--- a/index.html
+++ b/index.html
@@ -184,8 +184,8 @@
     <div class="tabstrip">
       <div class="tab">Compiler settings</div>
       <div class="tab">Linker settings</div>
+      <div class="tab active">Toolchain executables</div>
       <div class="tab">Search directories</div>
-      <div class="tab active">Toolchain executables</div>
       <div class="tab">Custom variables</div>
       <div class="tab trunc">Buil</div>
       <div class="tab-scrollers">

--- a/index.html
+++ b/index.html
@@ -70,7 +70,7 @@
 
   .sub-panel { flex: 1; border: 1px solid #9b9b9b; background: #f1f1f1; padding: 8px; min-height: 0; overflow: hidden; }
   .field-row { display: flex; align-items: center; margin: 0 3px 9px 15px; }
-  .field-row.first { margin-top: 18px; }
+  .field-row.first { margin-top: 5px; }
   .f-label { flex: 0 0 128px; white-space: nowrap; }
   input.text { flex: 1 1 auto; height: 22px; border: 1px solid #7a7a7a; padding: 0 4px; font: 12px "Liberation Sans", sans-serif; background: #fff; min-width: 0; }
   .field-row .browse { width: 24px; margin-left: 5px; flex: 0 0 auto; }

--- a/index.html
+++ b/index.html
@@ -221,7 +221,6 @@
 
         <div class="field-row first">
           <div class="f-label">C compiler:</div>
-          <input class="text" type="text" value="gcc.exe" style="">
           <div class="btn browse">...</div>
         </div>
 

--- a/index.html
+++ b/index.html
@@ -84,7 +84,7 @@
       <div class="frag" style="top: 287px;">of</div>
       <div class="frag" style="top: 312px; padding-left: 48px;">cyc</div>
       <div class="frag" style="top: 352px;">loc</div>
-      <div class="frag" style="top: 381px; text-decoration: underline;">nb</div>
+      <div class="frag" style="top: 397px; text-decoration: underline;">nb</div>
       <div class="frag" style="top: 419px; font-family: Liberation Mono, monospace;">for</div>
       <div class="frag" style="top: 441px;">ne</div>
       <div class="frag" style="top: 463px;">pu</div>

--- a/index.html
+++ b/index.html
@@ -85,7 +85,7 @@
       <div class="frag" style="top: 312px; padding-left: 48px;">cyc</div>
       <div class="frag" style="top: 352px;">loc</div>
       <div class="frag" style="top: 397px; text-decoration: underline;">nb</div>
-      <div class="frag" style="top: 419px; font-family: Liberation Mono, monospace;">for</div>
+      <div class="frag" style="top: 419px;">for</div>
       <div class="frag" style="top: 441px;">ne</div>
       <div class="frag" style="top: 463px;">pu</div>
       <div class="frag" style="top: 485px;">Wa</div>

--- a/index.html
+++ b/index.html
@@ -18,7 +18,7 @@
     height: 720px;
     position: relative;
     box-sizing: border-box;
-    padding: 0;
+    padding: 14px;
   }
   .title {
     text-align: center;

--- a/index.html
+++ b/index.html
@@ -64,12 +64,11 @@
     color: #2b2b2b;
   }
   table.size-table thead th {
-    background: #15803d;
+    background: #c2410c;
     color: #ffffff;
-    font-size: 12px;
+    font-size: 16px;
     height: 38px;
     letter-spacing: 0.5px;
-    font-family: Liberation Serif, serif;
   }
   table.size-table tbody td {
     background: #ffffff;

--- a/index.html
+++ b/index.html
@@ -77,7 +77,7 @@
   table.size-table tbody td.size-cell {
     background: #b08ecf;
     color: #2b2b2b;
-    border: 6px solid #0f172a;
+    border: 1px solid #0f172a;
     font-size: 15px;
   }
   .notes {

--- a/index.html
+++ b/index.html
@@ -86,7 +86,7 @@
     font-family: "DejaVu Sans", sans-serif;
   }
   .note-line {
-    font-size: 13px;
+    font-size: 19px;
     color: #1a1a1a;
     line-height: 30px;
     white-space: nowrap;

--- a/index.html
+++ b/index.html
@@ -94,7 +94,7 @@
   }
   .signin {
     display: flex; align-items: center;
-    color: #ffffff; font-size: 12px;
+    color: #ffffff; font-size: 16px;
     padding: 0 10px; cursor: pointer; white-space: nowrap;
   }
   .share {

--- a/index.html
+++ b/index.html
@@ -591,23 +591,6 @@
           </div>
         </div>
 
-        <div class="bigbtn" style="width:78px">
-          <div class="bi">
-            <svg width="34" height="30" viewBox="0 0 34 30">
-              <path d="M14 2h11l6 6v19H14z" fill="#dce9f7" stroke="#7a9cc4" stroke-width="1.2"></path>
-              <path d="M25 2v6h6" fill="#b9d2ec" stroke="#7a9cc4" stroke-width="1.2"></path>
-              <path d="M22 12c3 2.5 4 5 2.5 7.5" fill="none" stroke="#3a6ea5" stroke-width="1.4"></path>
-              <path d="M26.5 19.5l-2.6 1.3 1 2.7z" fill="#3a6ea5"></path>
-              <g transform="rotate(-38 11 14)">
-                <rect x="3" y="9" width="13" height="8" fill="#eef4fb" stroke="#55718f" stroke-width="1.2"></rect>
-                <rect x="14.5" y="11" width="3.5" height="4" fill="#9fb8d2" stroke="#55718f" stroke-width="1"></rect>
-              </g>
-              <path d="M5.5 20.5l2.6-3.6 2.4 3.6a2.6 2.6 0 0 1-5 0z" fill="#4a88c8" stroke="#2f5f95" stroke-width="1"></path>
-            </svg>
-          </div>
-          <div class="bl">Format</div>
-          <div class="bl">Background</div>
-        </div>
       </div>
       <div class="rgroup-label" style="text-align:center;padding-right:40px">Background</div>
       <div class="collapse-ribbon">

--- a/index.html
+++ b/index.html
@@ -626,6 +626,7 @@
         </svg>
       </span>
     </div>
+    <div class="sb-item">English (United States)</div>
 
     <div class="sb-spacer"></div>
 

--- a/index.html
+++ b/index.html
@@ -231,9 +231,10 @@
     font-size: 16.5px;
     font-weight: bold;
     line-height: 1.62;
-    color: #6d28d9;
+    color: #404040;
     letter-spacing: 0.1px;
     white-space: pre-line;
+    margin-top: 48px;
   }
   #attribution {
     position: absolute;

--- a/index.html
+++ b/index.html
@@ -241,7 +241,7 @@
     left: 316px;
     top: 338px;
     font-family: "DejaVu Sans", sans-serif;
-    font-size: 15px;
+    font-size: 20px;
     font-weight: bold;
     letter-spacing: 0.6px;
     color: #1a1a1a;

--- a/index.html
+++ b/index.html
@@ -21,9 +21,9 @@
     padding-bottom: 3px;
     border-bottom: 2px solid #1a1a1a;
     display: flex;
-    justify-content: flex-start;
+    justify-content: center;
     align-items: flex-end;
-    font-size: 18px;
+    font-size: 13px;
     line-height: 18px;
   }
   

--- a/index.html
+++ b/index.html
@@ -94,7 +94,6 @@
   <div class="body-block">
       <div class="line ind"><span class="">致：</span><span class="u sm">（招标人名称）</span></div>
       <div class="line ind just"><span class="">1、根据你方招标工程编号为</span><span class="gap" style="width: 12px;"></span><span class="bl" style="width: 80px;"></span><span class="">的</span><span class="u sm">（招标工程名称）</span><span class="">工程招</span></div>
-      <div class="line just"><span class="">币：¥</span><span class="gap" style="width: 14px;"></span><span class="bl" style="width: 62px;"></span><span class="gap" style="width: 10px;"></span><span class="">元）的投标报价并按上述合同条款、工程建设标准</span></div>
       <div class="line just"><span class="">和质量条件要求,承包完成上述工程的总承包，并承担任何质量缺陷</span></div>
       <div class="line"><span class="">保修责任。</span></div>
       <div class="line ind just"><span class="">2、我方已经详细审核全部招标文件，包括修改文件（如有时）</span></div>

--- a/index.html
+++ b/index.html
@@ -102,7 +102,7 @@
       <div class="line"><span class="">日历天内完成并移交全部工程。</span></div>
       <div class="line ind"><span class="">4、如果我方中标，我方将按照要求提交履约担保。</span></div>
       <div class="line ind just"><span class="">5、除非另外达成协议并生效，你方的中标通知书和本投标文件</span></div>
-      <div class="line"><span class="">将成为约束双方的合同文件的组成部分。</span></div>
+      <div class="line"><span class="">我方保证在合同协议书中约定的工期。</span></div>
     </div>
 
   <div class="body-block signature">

+===+

What to do — Scan the listing for the string "color" and copy every line that carries it.

Solution —
     color: #2b2b2b;
     color: #ffffff;
     color: #2b2b2b;
     color: #1a1a1a;
-    color: #ffffff; font-size: 12px;
+    color: #ffffff; font-size: 16px;
-    color: #6d28d9;
+    color: #404040;
     color: #1a1a1a;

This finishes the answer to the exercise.